In 1960, the Food and Drug Administration approved the birth control pill. In 1965, the Supreme Court legalized contraception, and in 1973 abortion. These victories, and a profound shift in the culture over the course of the 1960s, made feminism seem unstoppable. This was the tone of a meeting at Town Hall, in Midtown Manhattan, on April 30, 1971, during which Norman Mailer faced a panel including Germaine Greer, Diana Trilling, and—demurely, from the audience—Susan Sontag. The commemorative film Town Bloody Hall casts Mailer as the dragon of patriarchal reaction, slain by an army of women warriors. In a famous example, Cynthia Ozick seized on Mailer’s statement that “a good novelist can do without everything but the remnant of his balls” to ask a question she had long dreamed of posing. “Mr. Mailer, when you dip your balls in ink, what color ink is it?”49
Despite his macho posturing, Mailer was an odd bogeyman. On the political substance, he hardly disagreed with any of the speakers. But the panel acknowledged no position to the right of Mailer’s, and the film reveals the intramural nature of so many leftist debates, including over communism and the Vietnam War. (This—not incidentally—was still raging.) It reveals, too, how speakers focused on the sins of Norman Mailer would be blindsided by Phyllis Schlafly, who galvanized opposition to the Equal Rights Amendment; Anita Bryant, who became synonymous with opposition to gay rights; Jerry Falwell, who brought enraged evangelicals into politics; or Ronald Reagan, who would be elected partly by that outrage.

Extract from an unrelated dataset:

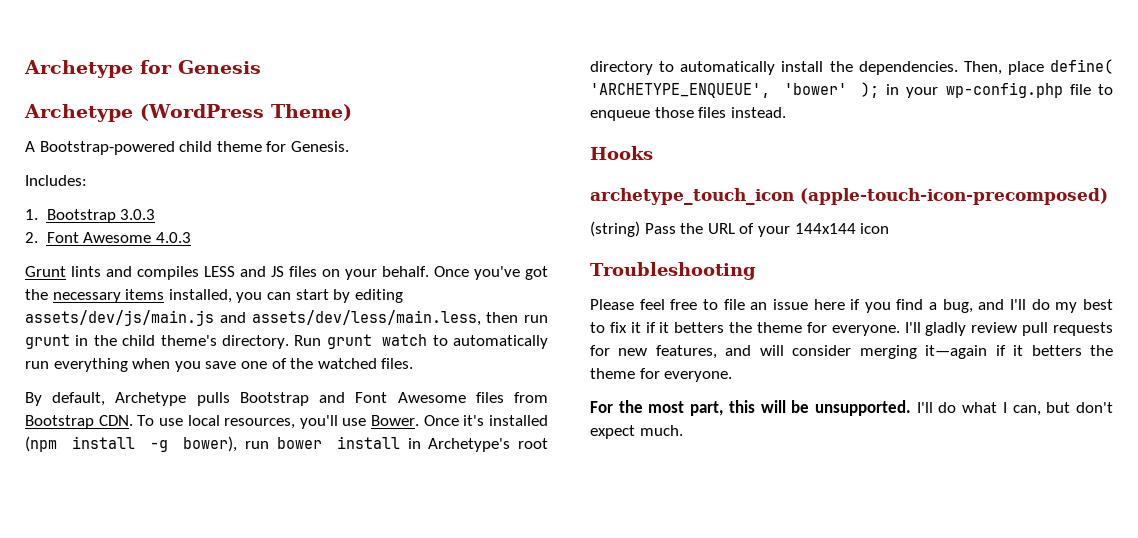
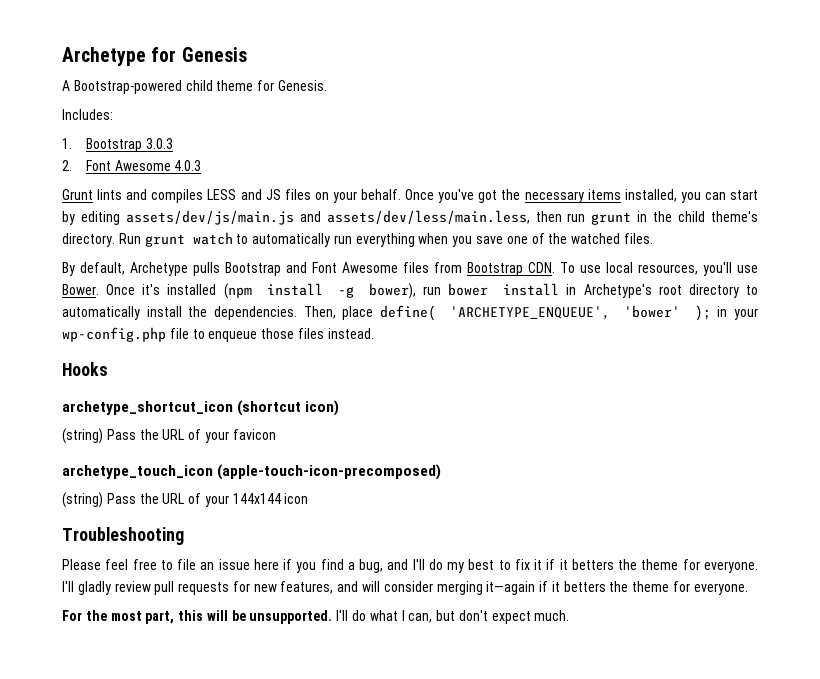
[24,104,352,122] // Archetype (WordPress Theme) -> (247, 54) none
(653, 153) none -> [62,400,340,416] [62,428,276,444] // archetype_shortcut_icon (shortcut icon) // (string) Pass the URL of your favicon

That night, at least, patriarchy was on the run. But the tide was already turning. It is astonishing to realize how quickly the bloom came off the rose of “second-wave feminism.” Carolyn Heilbrun wrote that a girl seeking to read about female lives other than those “of prime devotion to male destiny” would have “few or no exemplars” before 1970. But almost as soon as this work had begun—of recovering the female past, and particularly the female artistic past—overtly feminist writers began to be shunned. A prominent example was Adrienne Rich, a poet who had, throughout the sixties, written essays in no way inferior to Sontag’s; who had, like Sontag, appeared in the very first issue of The New York Review of Books; and who wrote a letter to the Review to protest a contention of “Fascinating Fascism”: that Riefenstahl’s revival could be attributed to a women’s movement seeking, too uncritically, to revive forgotten female artists.
Without offering any evidence, Sontag had written that “part of the impetus behind Riefenstahl’s recent promotion to the status of a cultural monument surely owes to the fact that she is a woman” and that “feminists would feel a pang at having to sacrifice the one woman who made films that everybody acknowledges to be first-rate.”50 Rich, in her letter, pointed out that it was cinephiles, not feminists, who resurrected Riefenstahl, and that feminists had, in fact, protested the screenings.51 “One is not looking for a ‘line’ of propaganda or a ‘correct position,’” Rich wrote. “One is simply eager to see this woman’s [i.e., Sontag’s] mind working out of a deeper complexity, informed by emotional grounding; and this has not yet proven to be the case.”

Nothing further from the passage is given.